Complex 'Riese' & the Legend of the 'Nazi Gold Train'

15 Oct 2024

As World War II began to turn back against the Nazis, Hitler spent hundreds of millions of Deutschmarks digging secret tunnels in Lower Silesia. What they were for has tantalised historians and treasure hunters ever since.

Eighty kilometres southwest of Wrocław, the 'Sowie,' or Owl Mountains are one of Poland’s oldest mountain ranges – a compact massif of steep, largely inaccessible terrain overgrown with spruce forest stretching along the Czech border. It was here in 1943, as the tide of war began to turn against the Third Reich, that Hitler ordered the undertaking of a massive, top-secret underground complex known as Project ‘Riese’ (Giant). One of the Führer’s most ambitious and maniacal schemes, the exact nature of which remains unclear, Riese remains one of World War II’s greatest mysteries, about which suspiciously little is known over seventy years since.
A particularly enigmatic view of Poland's Owl Mountains in Lower Silesia. Photo by Mariusz Cieszewski.

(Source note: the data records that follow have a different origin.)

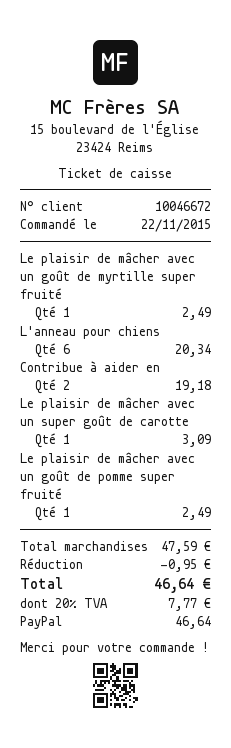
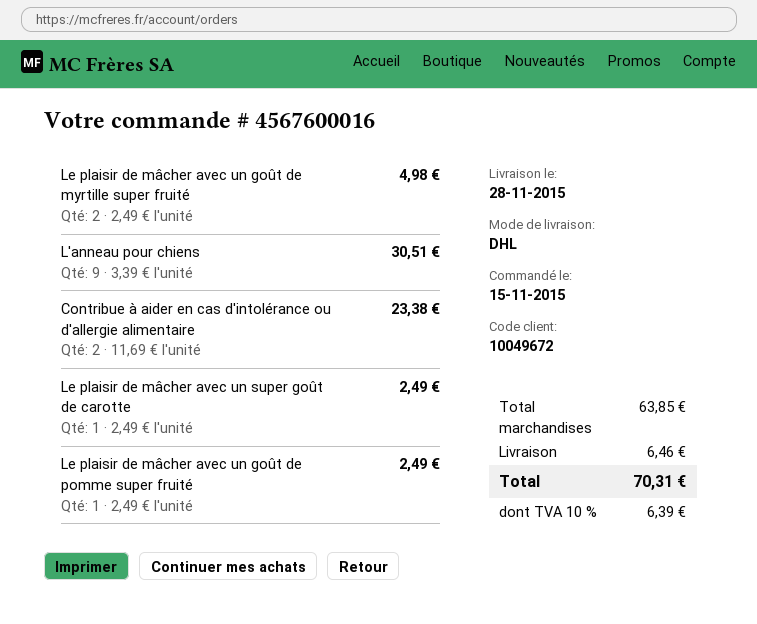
order date: 2015-11-22 -> 2015-11-15
customer number: 10046672 -> 10049672
Le plaisir de mâcher avec un goût de myrtille super fruité: 1 for 2.49 -> 2 for 4.98
L'anneau pour chiens: 6 for 20.34 -> 9 for 30.51
Contribue à aider en: 2 for 19.18 -> 2 for 23.38
Le plaisir de mâcher avec un super goût de carotte: 1 for 3.09 -> 1 for 2.49
subtotal: 47.59 -> 63.85
discount: 0.95 -> none
shipping: none -> 6.46
tax: 20% = 7.77 -> 10% = 6.39
total: 46.64 -> 70.31

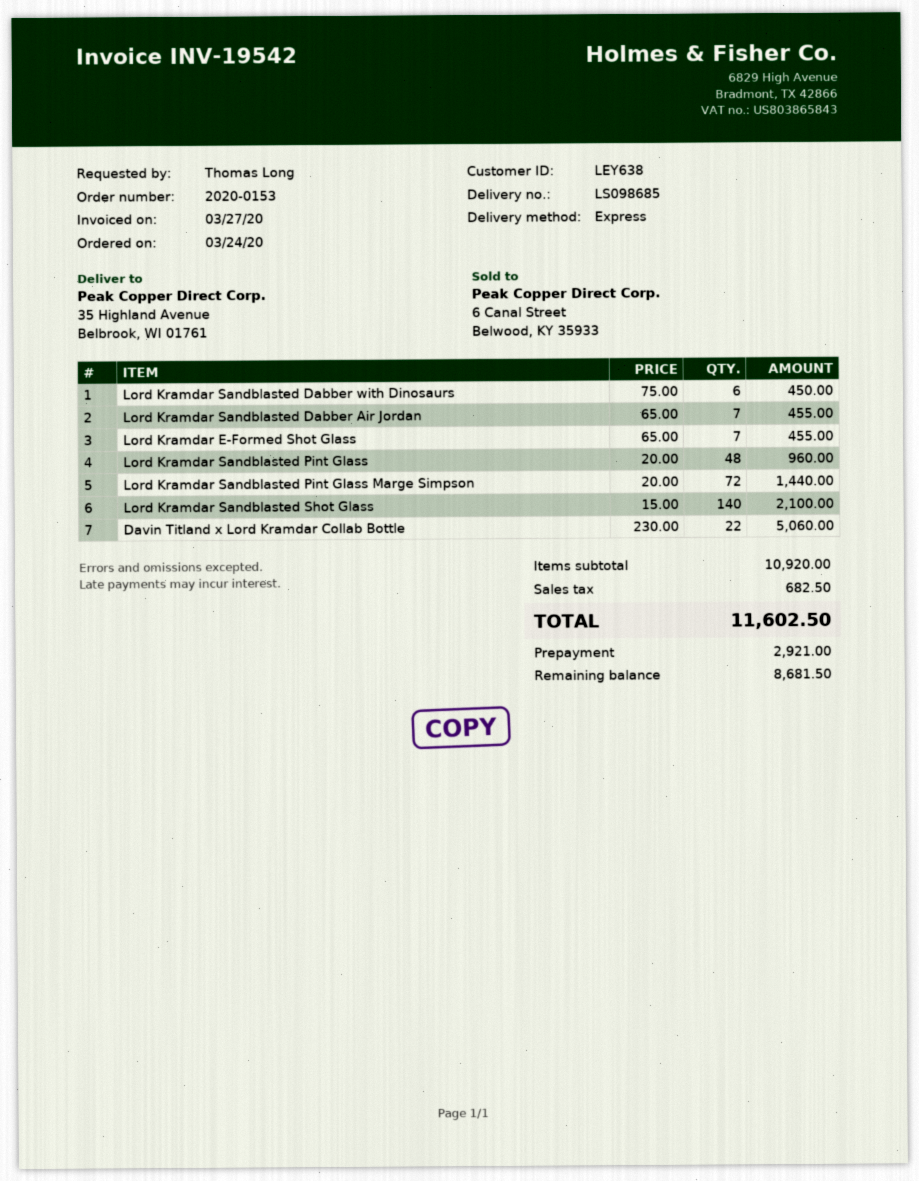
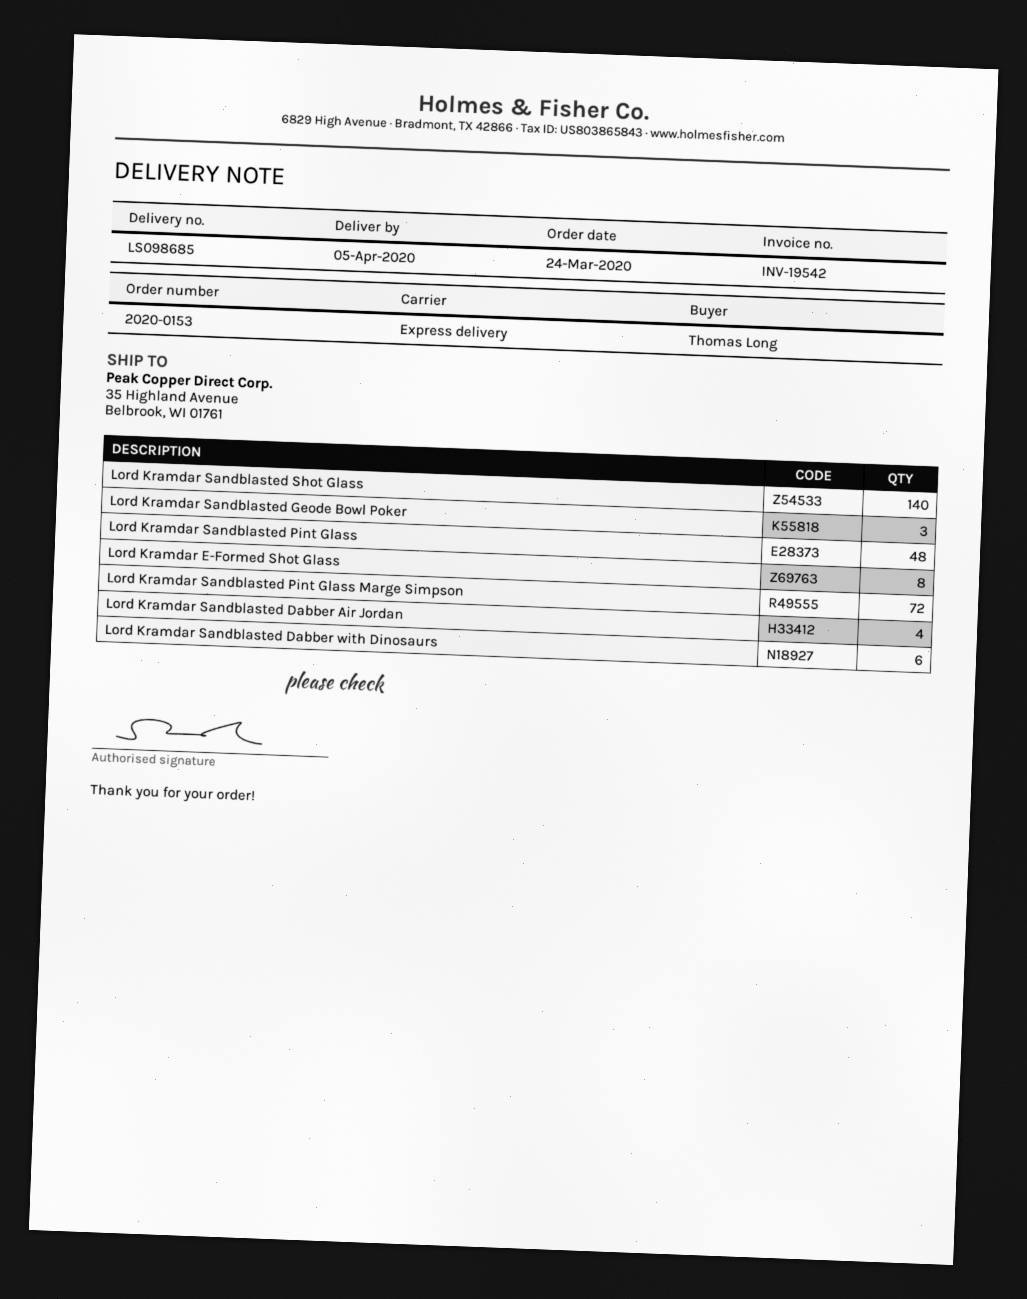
Lord Kramdar Sandblasted Dabber Air Jordan: 7 -> 4
Lord Kramdar E-Formed Shot Glass: 7 -> 8
Davin Titland x Lord Kramdar Collab Bottle: 22 -> none
Lord Kramdar Sandblasted Geode Bowl Poker: none -> 3

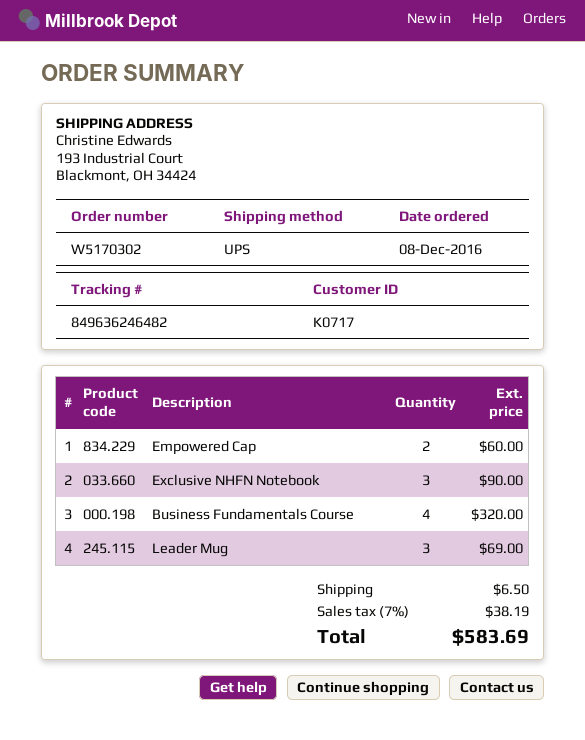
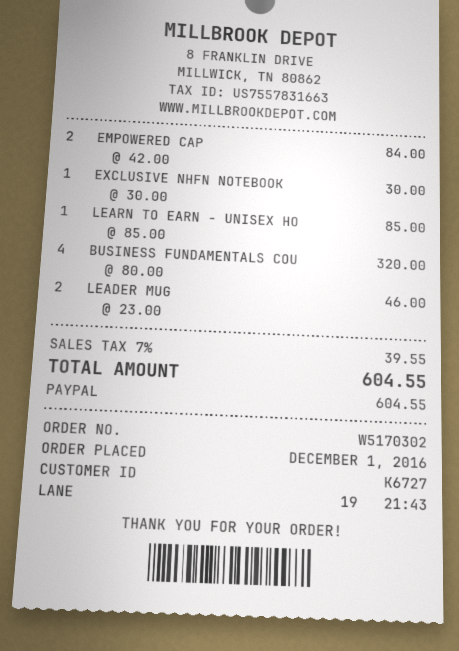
order date: 2016-12-08 -> 2016-12-01
customer number: K0717 -> K6727
Empowered Cap: 2 for 60.00 -> 2 for 84.00
Exclusive NHFN Notebook: 3 for 90.00 -> 1 for 30.00
Leader Mug: 3 for 69.00 -> 2 for 46.00
LEARN TO EARN - UNISEX HO: none -> 1 for 85.00
shipping: 6.50 -> none
tax: 7% = 38.19 -> 7% = 39.55
total: 583.69 -> 604.55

Underworld of the Third Reich

Unknowns temporarily aside, let’s begin with the knowns. There are 90,000 cubic metres of excavated concrete tunnels carved into the Owl Mountains, with seven major access points to separate tunnel systems found at Walim-Rzeczka, Jugowice, Włodarz, Soboń (Ramenberg), Sokolec, Osówka and Książ Castle. In addition to these main compounds, a casual walk through the mountains will reveal frequent and somewhat frightening traces of abandoned military barracks, bunkers, warehouses, building materials, excavated matter and tunnel openings, many of which are barricaded, bricked or blocked by hardened сement bags; others are filled with water and some seemingly go on forever, leading nowhere.
Eroded underground passage in Walim-Rzeczka. Photo by Mariusz Cieszewski.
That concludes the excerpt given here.